Thanks everyone!! I never thought I'd like spiders (was scared of them all my life), but they are great pets. Now, everytime I see a small house spider I get all mushy, "awwww, it's so cute... look at it's little toes... yadda, yadda, yadda." hehe.

edesign: thanks for the input...I'll definitly poke more holes. One question, with the hole I already have I pierce the container from the inside out so the rough edges are on the outside (didn't want to hurt the little guy). Now I don't think I'll be able to do that now that the spider is already in his home. If I pierce the container from the outside in, will those edges be okay?? Or, should I take the spider out and poke more holes?


----------



## YouLosePayUp (Nov 19, 2005)

OK who made the E. camp angry? lol. Nice shiny bum its got there. anywho wonderful T's and nice shots. Have fun with them


----------



## edesign (Nov 19, 2005)

i tried to punch mine from the inside out too but there's some of mine that weren't and i haven't had any problems yet. I highly suggest removing the T first either way (i almost learned the hard way...almost had a T shishkabob  ), then if the edges are too rough on the inside you can use a sharp knife or a file to smooth them out. But unless it's a really sharp, pointy protrusion i wouldn't really worry about it. I always heat up whatever i'm poking the holes with so it melts through the plastic more than actually puncturing it.


----------



## Mattyb (Nov 20, 2005)

beautiful :clap: :clap: 


-Matty


----------



## Crimsonpanther (Nov 20, 2005)

:drool: I cannot wait to get my Versicolor..soon....but GREAT pics ...you gotta love that blue on your Versicolor....how long do they keep that blue for till adult colours set in ? Anyways great pics and enclosers im sure there more the happy !!!!


----------



## arachnagirl (Nov 20, 2005)

Thanks edesign, I'll try heating the needle first (with the T out of course   ). Today, I bought some cross stitch fabric (the one you can stitch pictures onto fabric), so I'm thinking of cuting windows and glueing the fabric over it.

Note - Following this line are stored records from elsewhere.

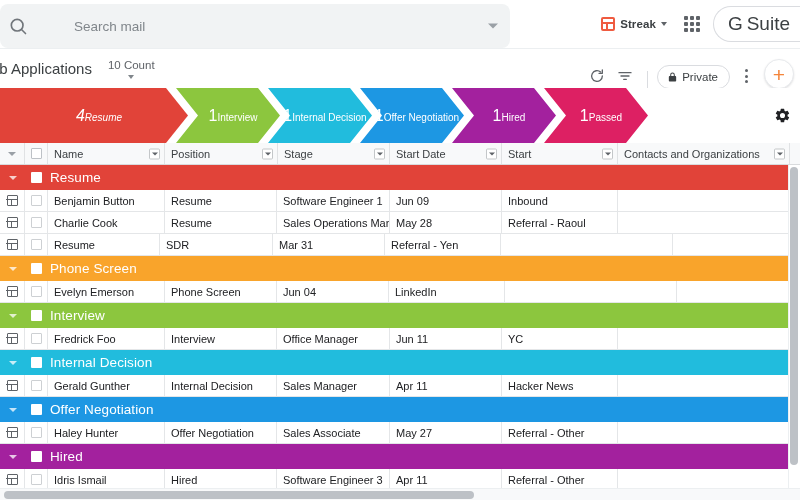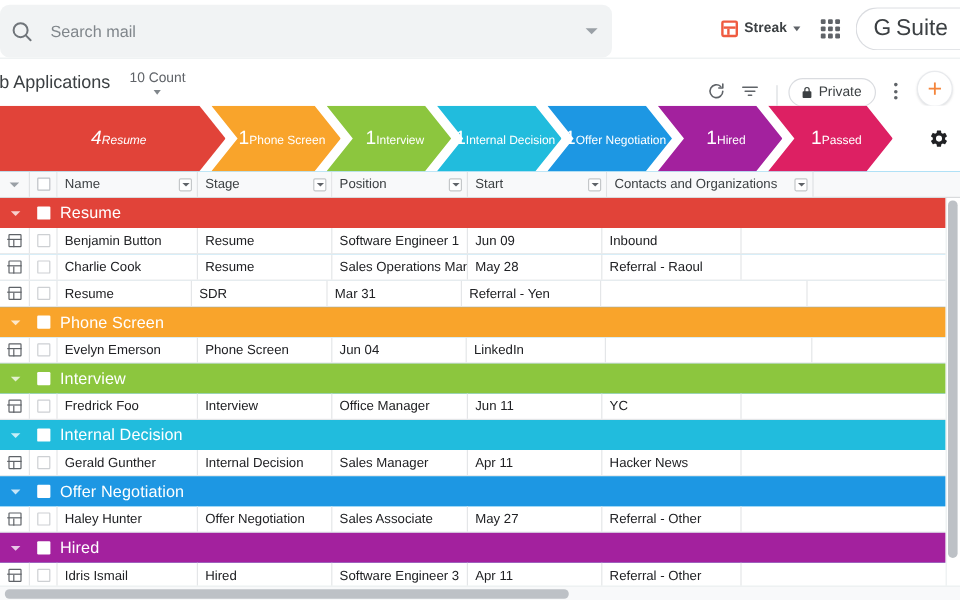--- a/index.html
+++ b/index.html
@@ -27,6 +27,7 @@
     border-radius: 8px;
     display: flex;
     align-items: center;
+    gap: 32px;
   }
   .search-icon {
     width: 20px; height: 20px;

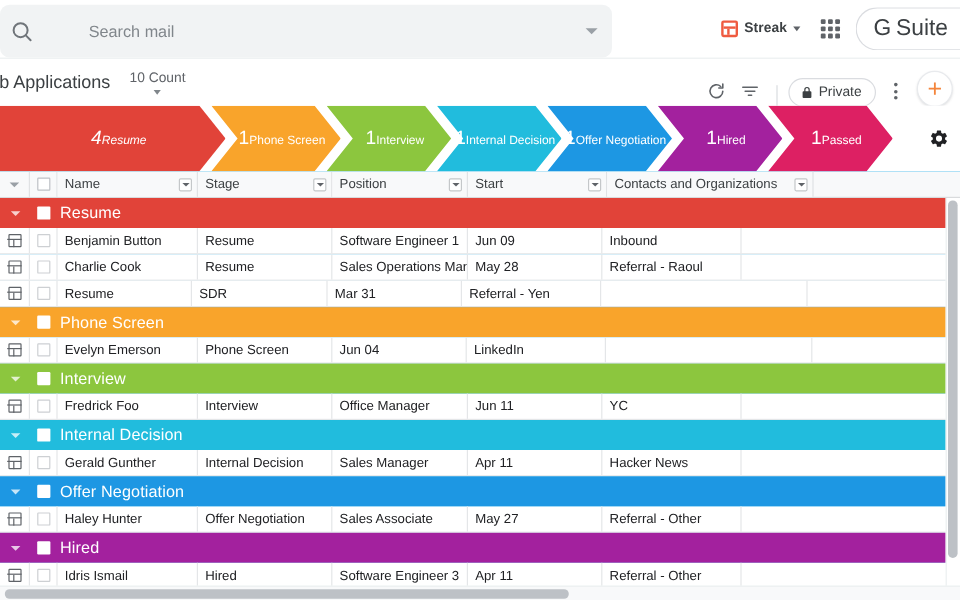--- a/index.html
+++ b/index.html
@@ -532,10 +532,6 @@
         <span class="chev-body" style="background:#e14339"></span>
         <span class="stage-inner"><span class="stage-count">4</span><span class="stage-name">Resume</span></span>
       </div>
-      <div class="stage" style="width: 108px; z-index: 19;">
-        <span class="chev-body" style="background:#f9a42b"></span>
-        <span class="stage-inner"><span class="stage-count">1</span><span class="stage-name">Phone Screen</span></span>
-      </div>
       <div class="stage" style="width: 104px; z-index: 18;">
         <span class="chev-body" style="background:#8cc63e"></span>
         <span class="stage-inner"><span class="stage-count">1</span><span class="stage-name">Interview</span></span>

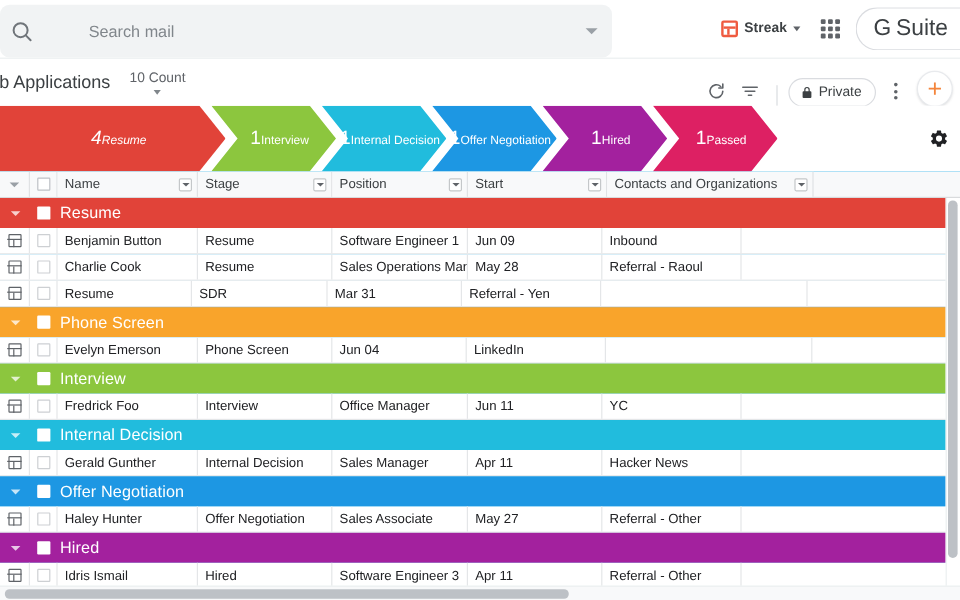--- a/index.html
+++ b/index.html
@@ -575,14 +575,14 @@
           <i></i>
         </span>
       </div>
+      <div class="ch w-pos">
+        <span>Position</span>
+        <span class="ch-menu">
+          <i></i>
+        </span>
+      </div>
       <div class="ch w-stage">
         <span>Stage</span>
-        <span class="ch-menu">
-          <i></i>
-        </span>
-      </div>
-      <div class="ch w-pos">
-        <span>Position</span>
         <span class="ch-menu">
           <i></i>
         </span>

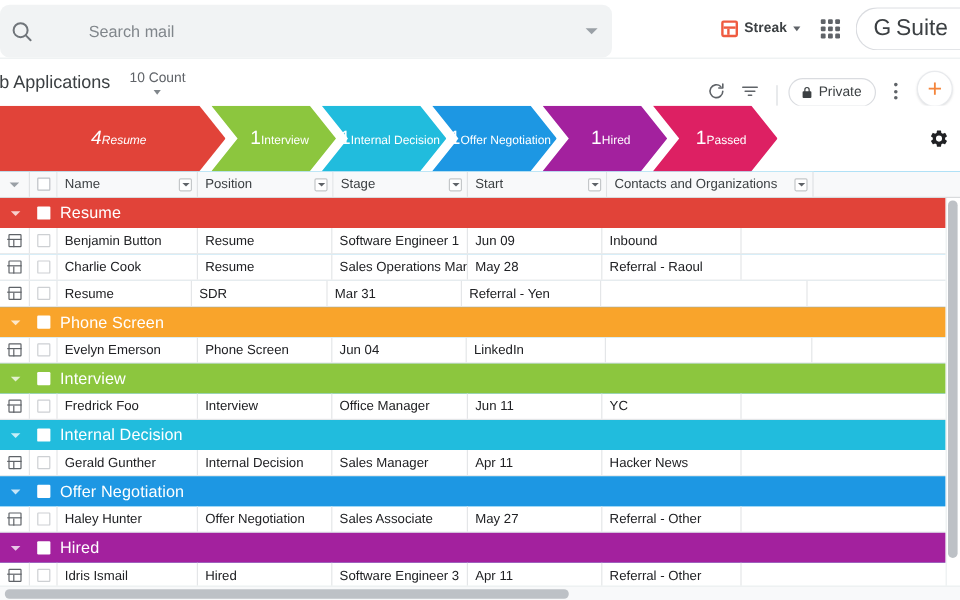--- a/index.html
+++ b/index.html
@@ -587,6 +587,12 @@
           <i></i>
         </span>
       </div>
+      <div class="ch w-date">
+        <span>Start Date</span>
+        <span class="ch-menu">
+          <i></i>
+        </span>
+      </div>
       <div class="ch w-src">
         <span>Start</span>
         <span class="ch-menu">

Crimsonpanther: I'm not sure how long it takes for the versicolor to change colors, I'm not even sure how old it is?? (maybe 6 months, I think). Can anyone answer this for me??:?


----------



## Whiskeypunk (Nov 20, 2005)

> Now, everytime I see a small house spider I get all mushy, "awwww, it's so cute... look at it's little toes... yadda, yadda, yadda." hehe.


Sounds like me, .

Great pics!  Anyway I live in Washington, if you ever cross the border, feel free to pm me and check out my spiders. I've met another guy in the same town as me through these boards and it's great fun to hang out and discuss our spiders.


----------



## arachnagirl (Nov 20, 2005)

Whiskeypunk: Thanks, where in washington do you live?? My father lives in spokane!! Sounds awesome, I'll let you know when I'm down.

I fixed up the little guys home a bit!! I put two of the windows in, I hope thats enought ventilation?  Also, I put about three rows of holes down in the moss and gravel.


----------



## arachnagirl (Nov 20, 2005)

Ah, sorry, your in everett!! Thats very close to victoria!


----------



## Whiskeypunk (Nov 20, 2005)

I live in Everett, it's about 25/30 miles north of seattle, so it's the other side of WA from Spokane,  . 

edit: Yep, it is.

Your ventilation looks good.


----------



## Scott C. (Nov 21, 2005)

In my experience the versi starts to change into adult colors in between 2-3 inches.
Nice T's, and set ups, Arachnagirl.:clap:


----------



## P. Novak (Nov 22, 2005)

aww i cant wait till i get a versi, ah so many beautiful Ts so little money, it sucks. oh well, one day...one day..


----------



## Jmadson13 (Nov 23, 2005)

Versies are great, thanks for sharing


----------



## arachnagirl (Nov 29, 2005)

Got a new T yesterday!! Brachypelma vagans.


----------



## CedrikG (Nov 29, 2005)

heh your avic versi is very cutie


----------



## arachnagirl (Dec 10, 2005)

Got two more T's the other day...Sri lankan and Salem Ornamental (Poecilotheria fasciata and Poecilotheria formosa). Both are about 1 1/4 ", and both are very cute!!


----------



## Mattyb (Dec 11, 2005)

Nice additions. Beautiful pokies.


-Matty


----------



## arachnagirl (Dec 20, 2005)

My little sami molted!! here are some pictures of the little T after molt.


----------



## tarsier (Dec 21, 2005)

nice versi and pokies you got there :drool:


----------



## gustavowright (Dec 24, 2005)

Hey, awesome versi...and nice set ups too.


----------



## arachnagirl (Jan 4, 2006)

Just got my sixth T the other day, a Lasiodora parahybana male, about 1year to 1.5 years old and 6.5 inches.


----------



## arachnagirl (Jan 18, 2006)

Seventh T!! What a beauty


----------



## moricollins (Jan 18, 2006)

Nice  that's a good picture of the H. maculata (that's what it is right?)


----------



## arachnagirl (Jan 18, 2006)

yup, such a sweety. I think this ones a female?


----------